“Las cosas no cambian; cambiamos nosotros”, señala una frase del escritor, poeta y filósofo Henry David Thoreau (1817-1862). Sus palabras hablan de un mundo en movimiento, de la importancia y necesidad de adaptarse, evolucionar e incluso de que progreso y crecimiento no se miden en función de los demás, sino de uno mismo, de tal forma que si las cosas no cambian como esperamos es porque no nos esforzamos lo suficiente, ni en la línea correcta, o bien, porque no comprendemos las circunstancias cambiantes a nuestro alrededor.
Estas son algunas de las ideas que plantea la película La última gran actuación, o The Last Showgirl (EUA, 2024), dirigida por Gia Coppola, escrita por Kate Gersten y protagonizada por Pamela Anderson, Jamie Lee Curtis, Billie Lourd, Dave Bautista, Kiernan Shipka, Brenda Song y Jason Schwartzman. La historia sigue a Shelly, una mujer de 57 años que lleva los últimos 38 trabajando como bailarina en un espectáculo llamado ‘Le Razzle Dazzle’ en un casino de Las Vegas. Su vida entera gira en torno a esto, a ser tiempo completo una ‘showgirl’, que es como se les denomina a las bailarinas de un show teatral donde el énfasis recae en mostrar los atributos físicos de las intérpretes, a menudo vestidas con poca ropa o atuendos que explícitamente acentúen su desnudez.

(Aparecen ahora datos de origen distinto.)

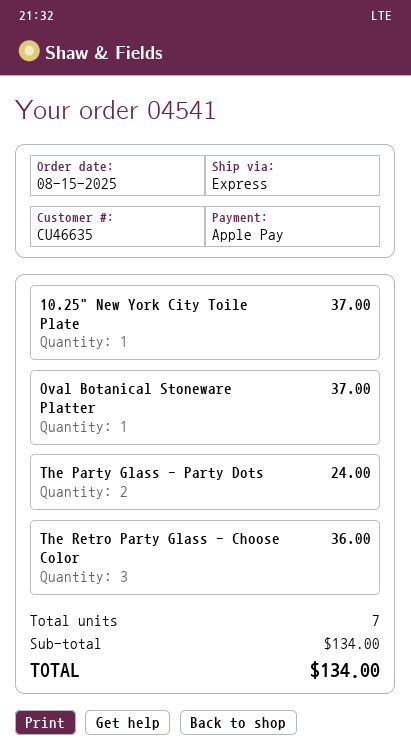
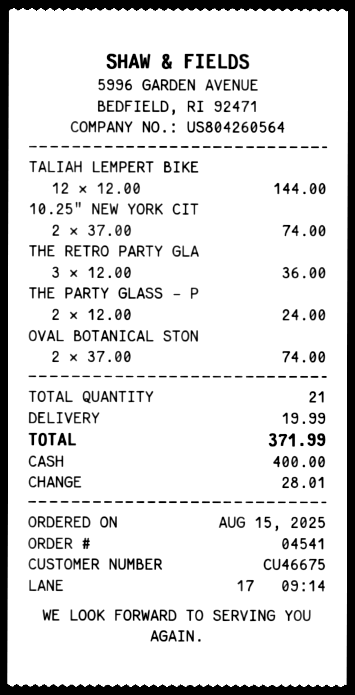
customer number: CU46635 -> CU46675
payment method: Apple Pay -> cash
10.25" New York City Toile Plate: 1 for 37.00 -> 2 for 74.00
Oval Botanical Stoneware Platter: 1 for 37.00 -> 2 for 74.00
TALIAH LEMPERT BIKE: none -> 12 for 144.00
total quantity: 7 -> 21
shipping: none -> 19.99
total: 134.00 -> 371.99

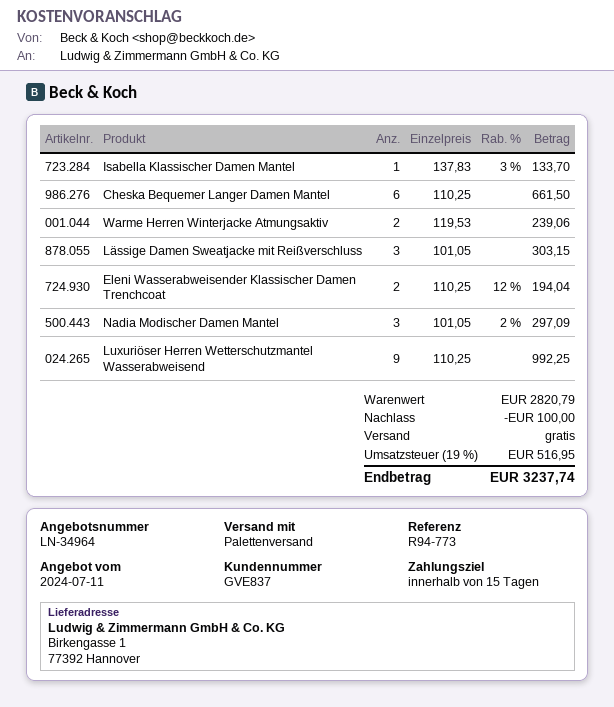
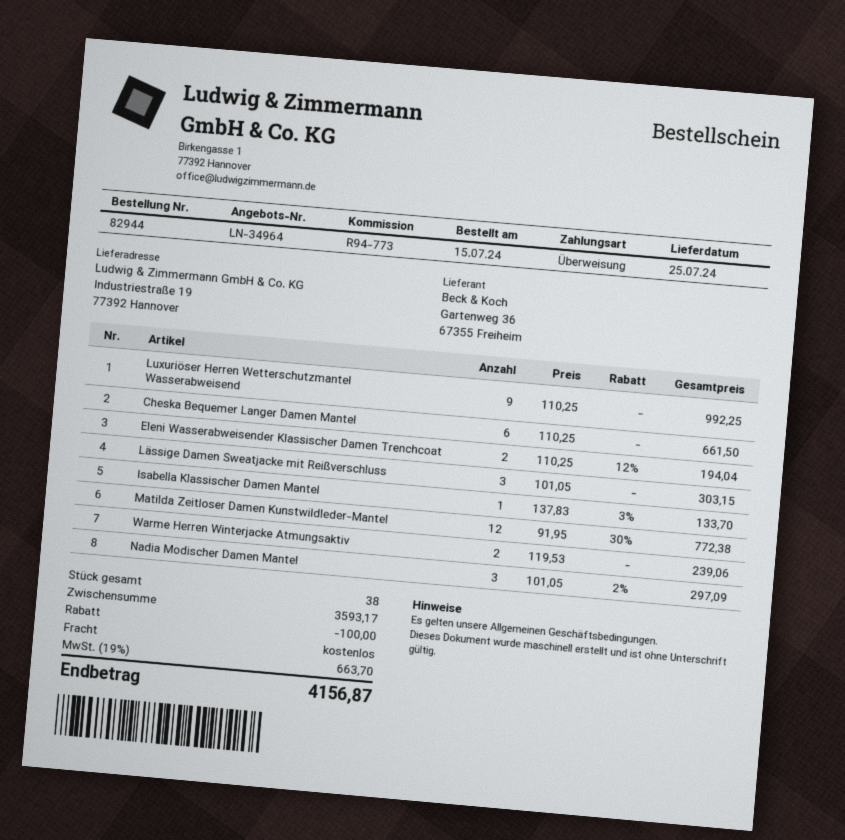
ship to: Birkengasse 1, 77392 Hannover -> Industriestraße 19, 77392 Hannover
Matilda Zeitloser Damen Kunstwildleder-Mantel: none -> 12 x 91.95 - 30% = 772.38
subtotal: 2820.79 -> 3593.17
tax: 19% = 516.95 -> 19% = 663.70
total: 3237.74 -> 4156.87

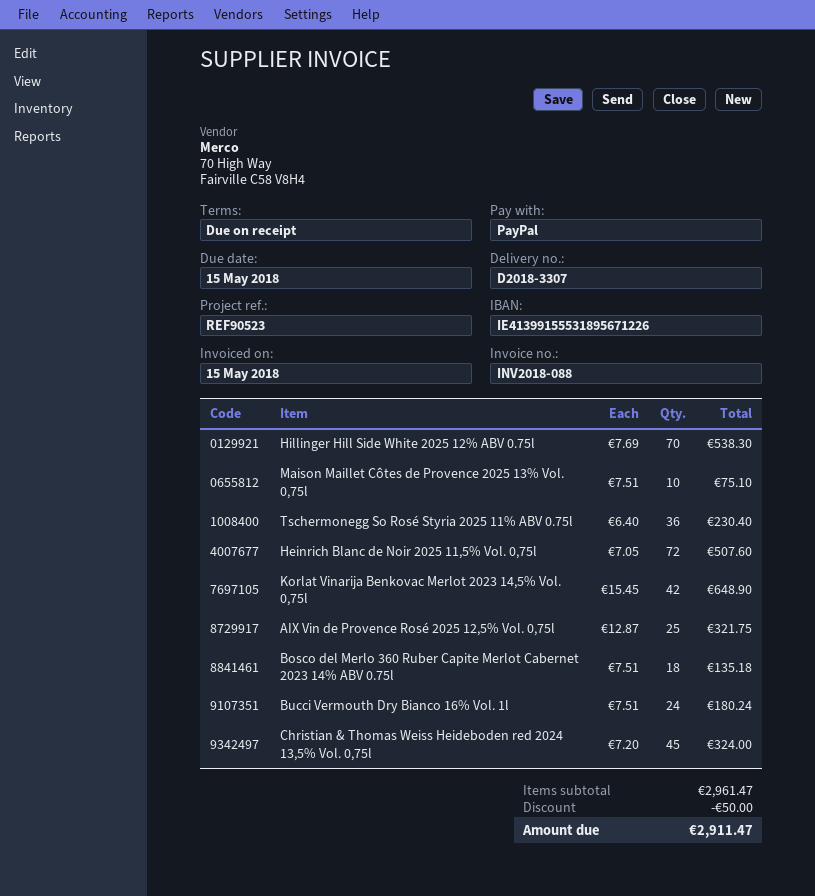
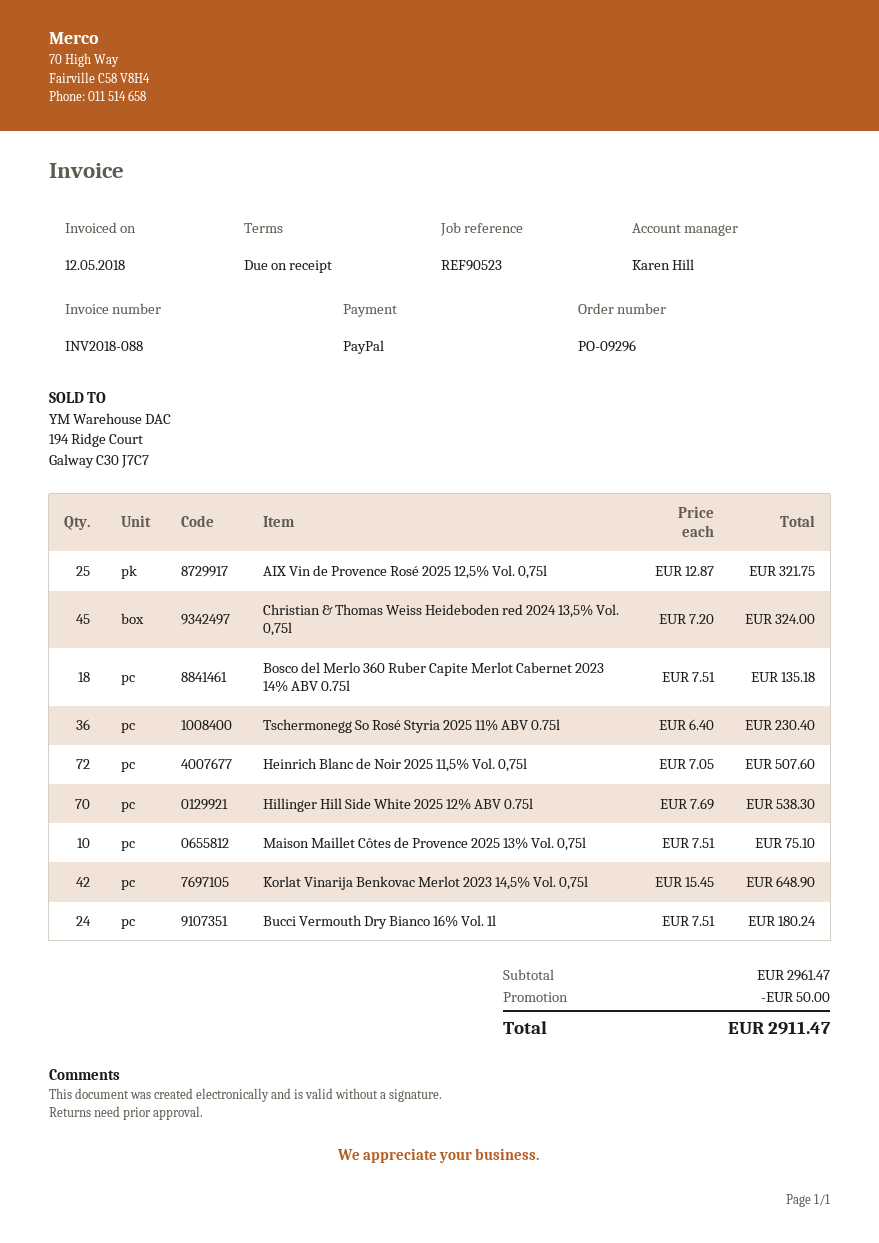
invoice date: 2018-05-15 -> 2018-05-12

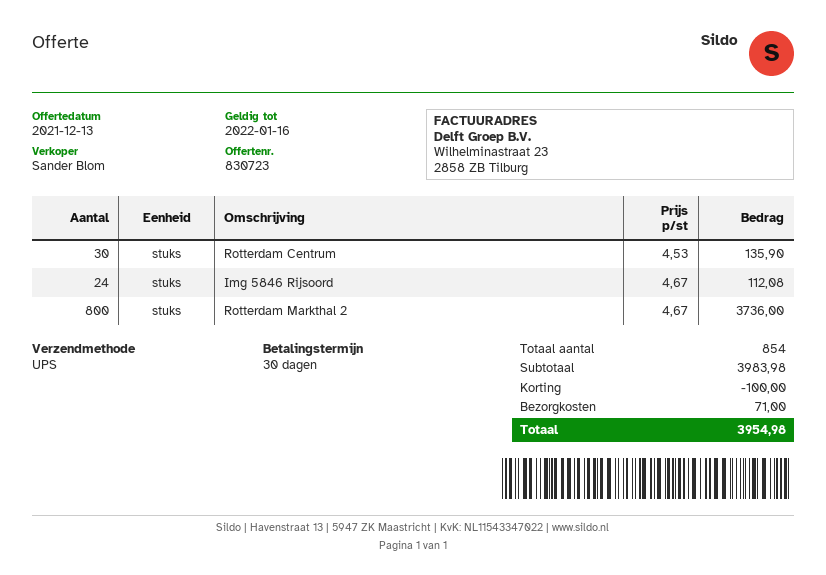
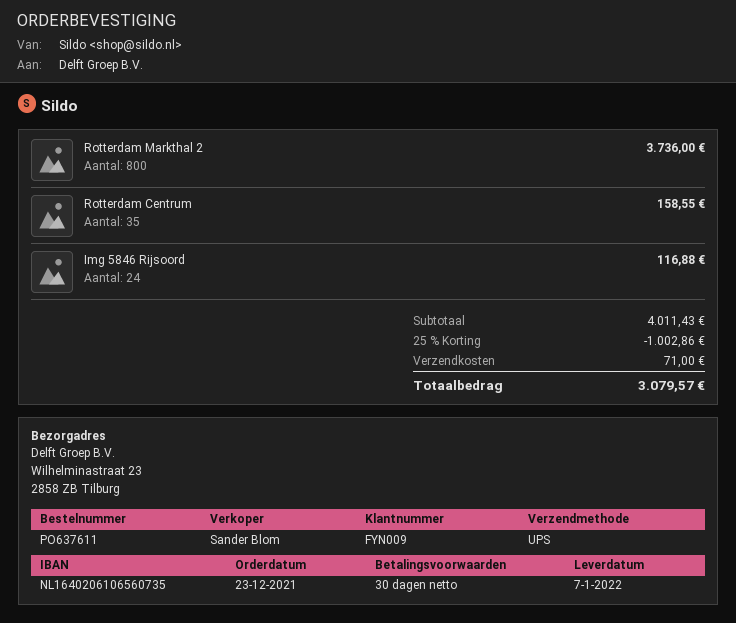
Rotterdam Centrum: 30 for 135.90 -> 35 for 158.55
Img 5846 Rijsoord: 24 for 112.08 -> 24 for 116.88
subtotal: 3983.98 -> 4011.43
discount: 100.00 -> 1002.86
total: 3954.98 -> 3079.57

Debido a que Shelly lo ha dado todo por Le Razzle Dazzle por más de la mitad de su vida, dejó atrás toda oportunidad de crecimiento, sea personal, profesional, social y hasta familiar, todo con tal de ser parte de un espectáculo que la hace sentir bien consigo misma y aparentemente feliz. Todo cambia cuando se ve obligada a replantear sus decisiones, esas que moldearon su pasado y todavía dan forma a su futuro, una vez que se le informa que el casino cancelará definitivamente el show en el que participa, para ser sustituido por un circo burlesque que ha demostrado tener mayor éxito, apoderándose del escenario, hasta ahora alternando ambos espectáculos.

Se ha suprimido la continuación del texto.